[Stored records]

····················

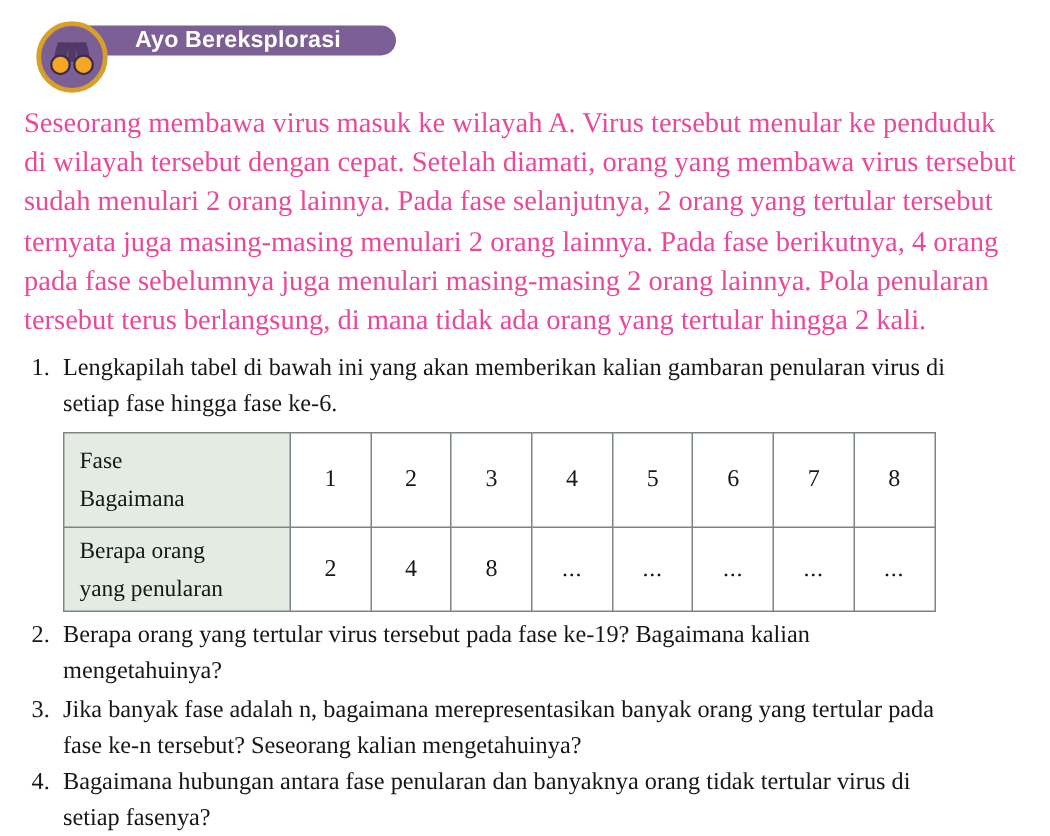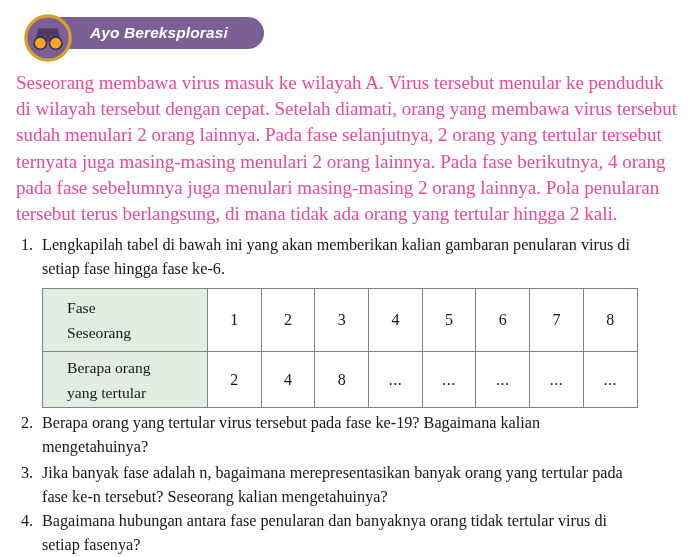"Ayo Bereksplorasi" .badge-pill { font-style: italic -> none; height: 32px -> 20px }
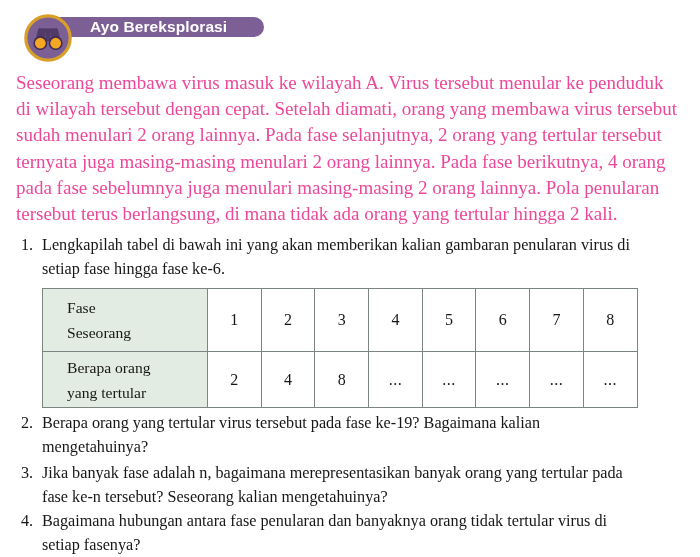"Fase" .virus-table .rowlabel { padding: 0 0 0 24px -> 0 0 0 10px }
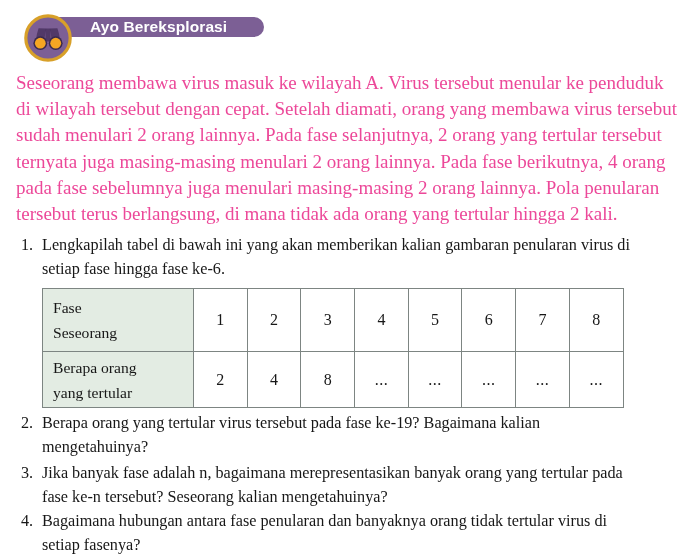"Seseorang" span.line { text: Seseorang -> Bagaimana }
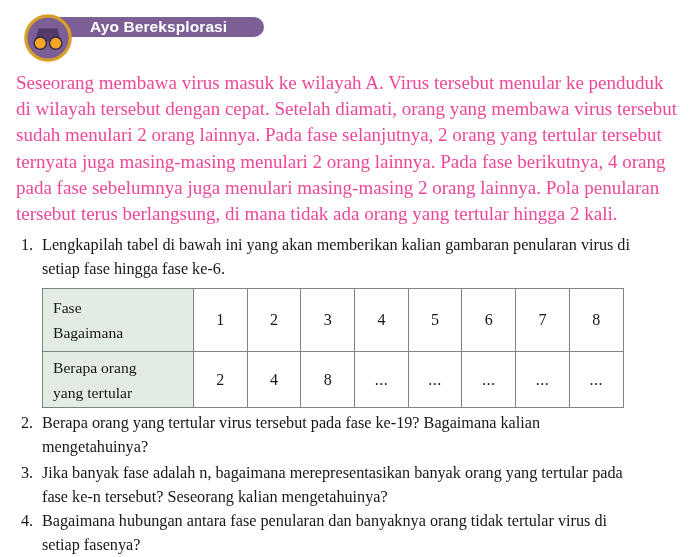"yang tertular" span.line { text: tertular -> penularan }
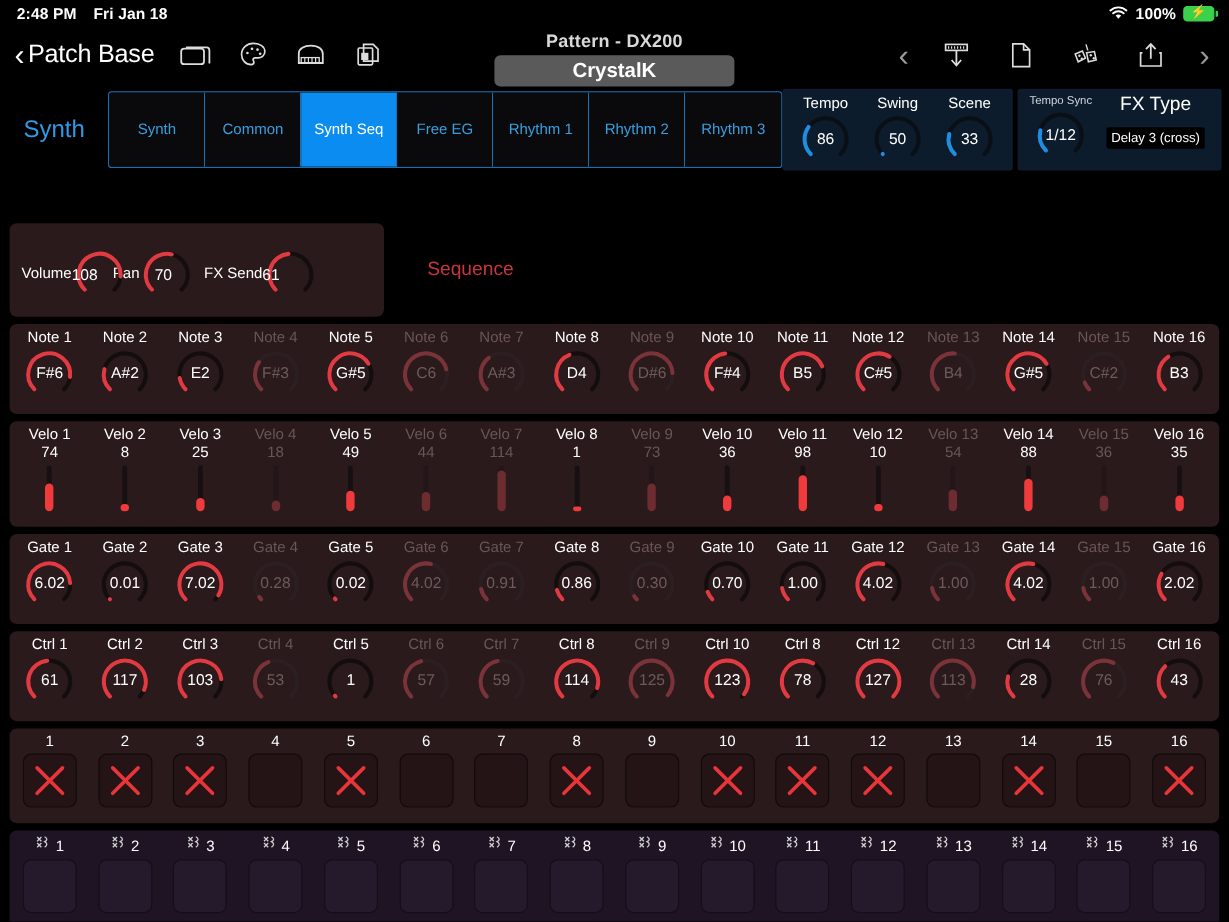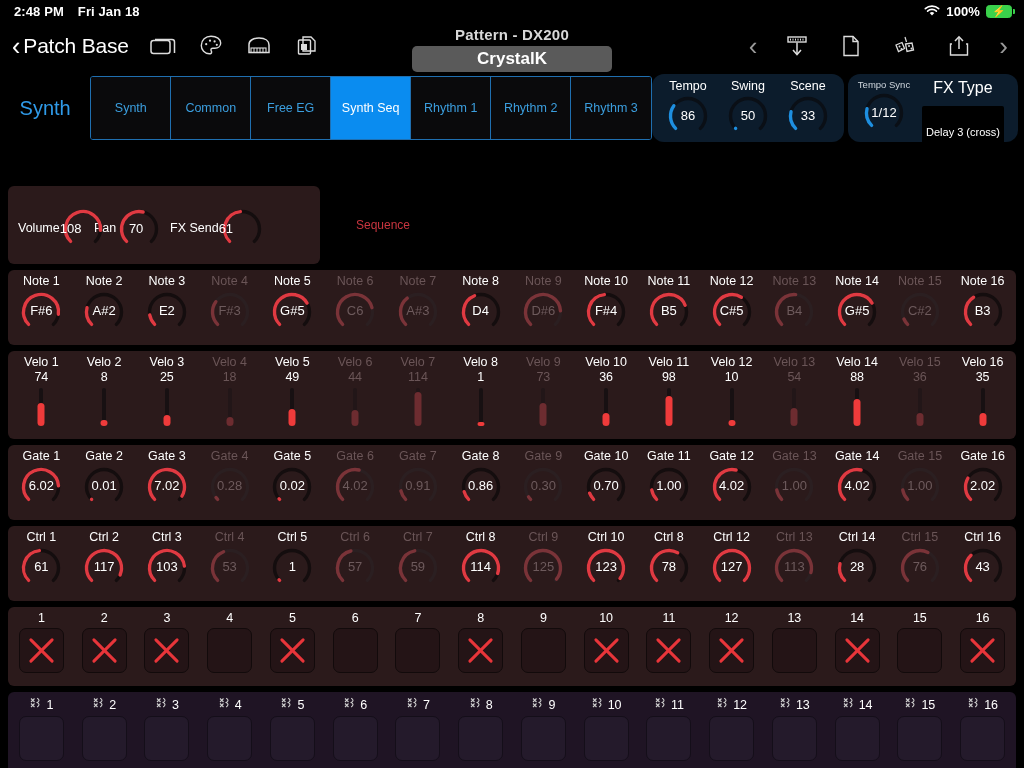"Tempo" .panel-blue { border-radius: 12px -> 2px }
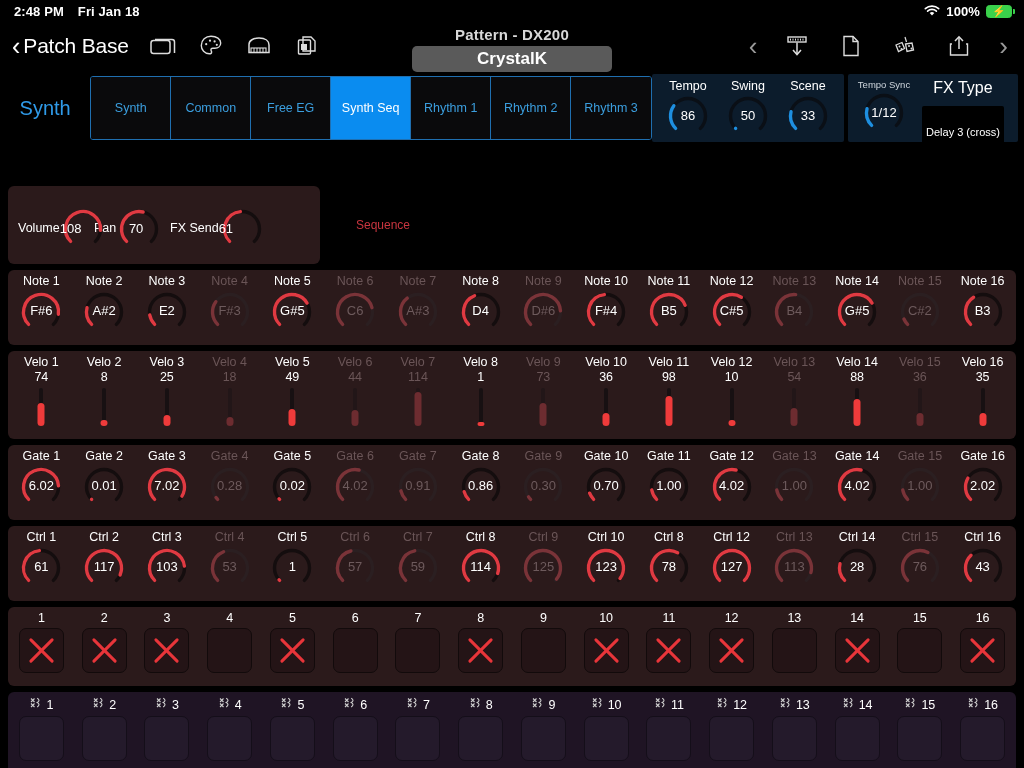"Free EG" div.tab { order: before "Synth Seq" -> after "Synth Seq" }
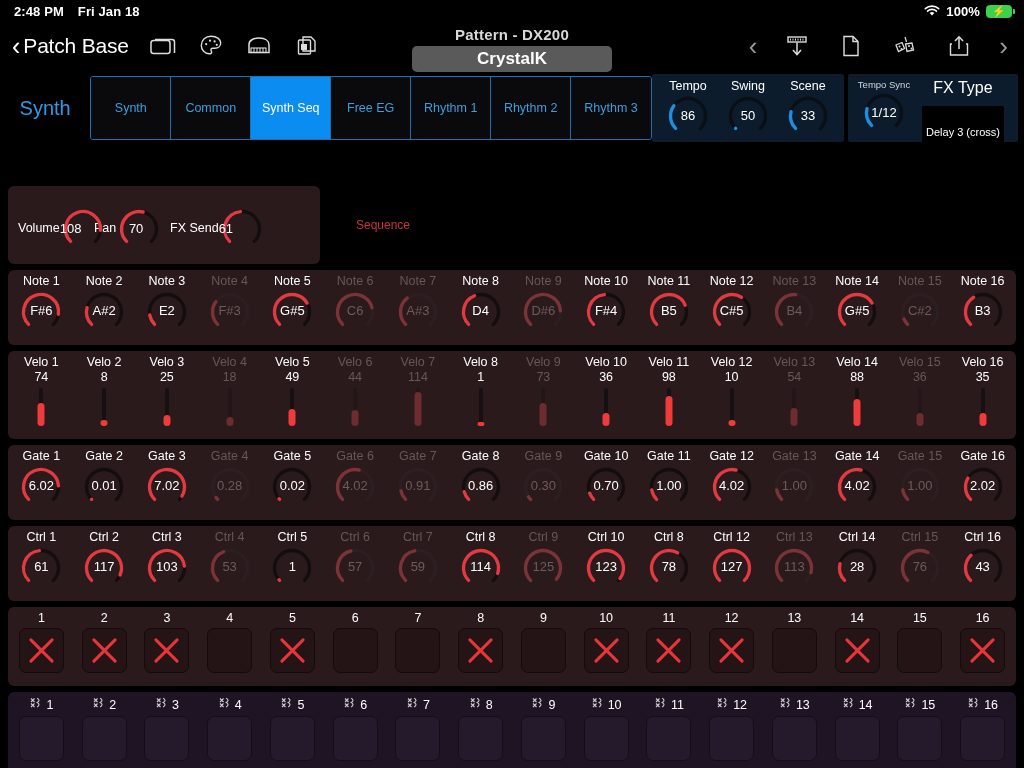"Delay 3 (cross)" .fx-val { padding: 20px 4px -> 3px 4px }
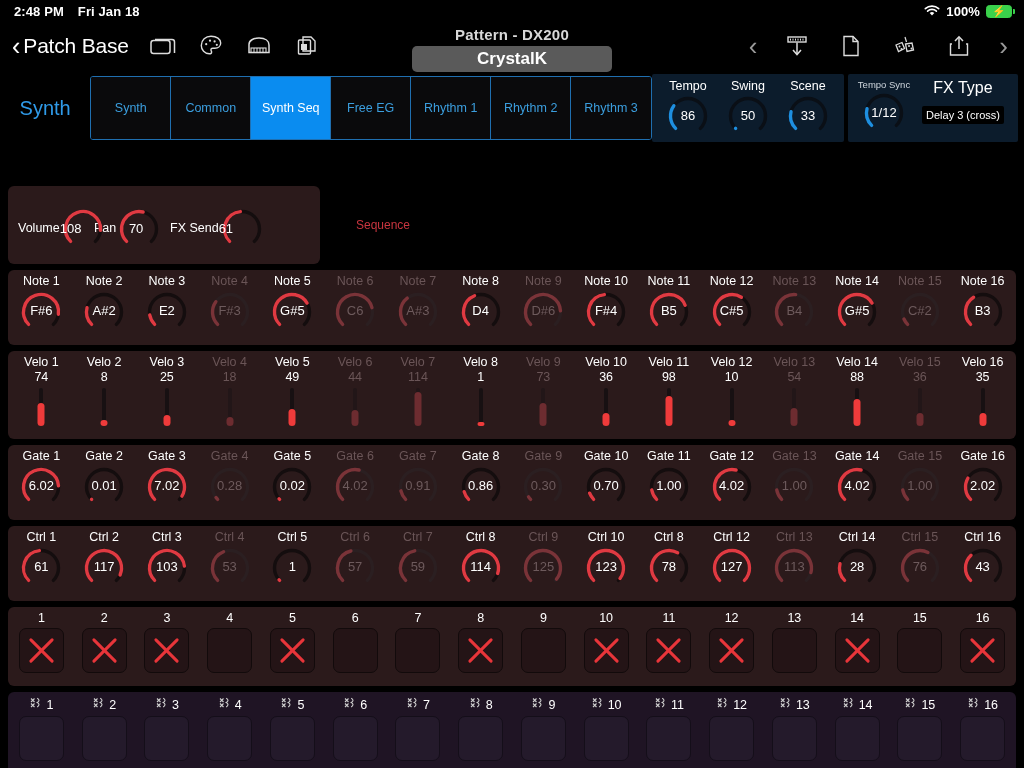"Sequence" .seq-title { font-size: 12px -> 16px }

····················

### The task
Make an exact copy of the records shown above, without the pictures.

### Result below
"Ayo Bereksplorasi" .badge-pill { font-style: italic -> none; height: 32px -> 20px }
"Fase" .virus-table .rowlabel { padding: 0 0 0 24px -> 0 0 0 10px }
"Seseorang" span.line { text: Seseorang -> Bagaimana }
"yang tertular" span.line { text: tertular -> penularan }
"Tempo" .panel-blue { border-radius: 12px -> 2px }
"Free EG" div.tab { order: before "Synth Seq" -> after "Synth Seq" }
"Delay 3 (cross)" .fx-val { padding: 20px 4px -> 3px 4px }
"Sequence" .seq-title { font-size: 12px -> 16px }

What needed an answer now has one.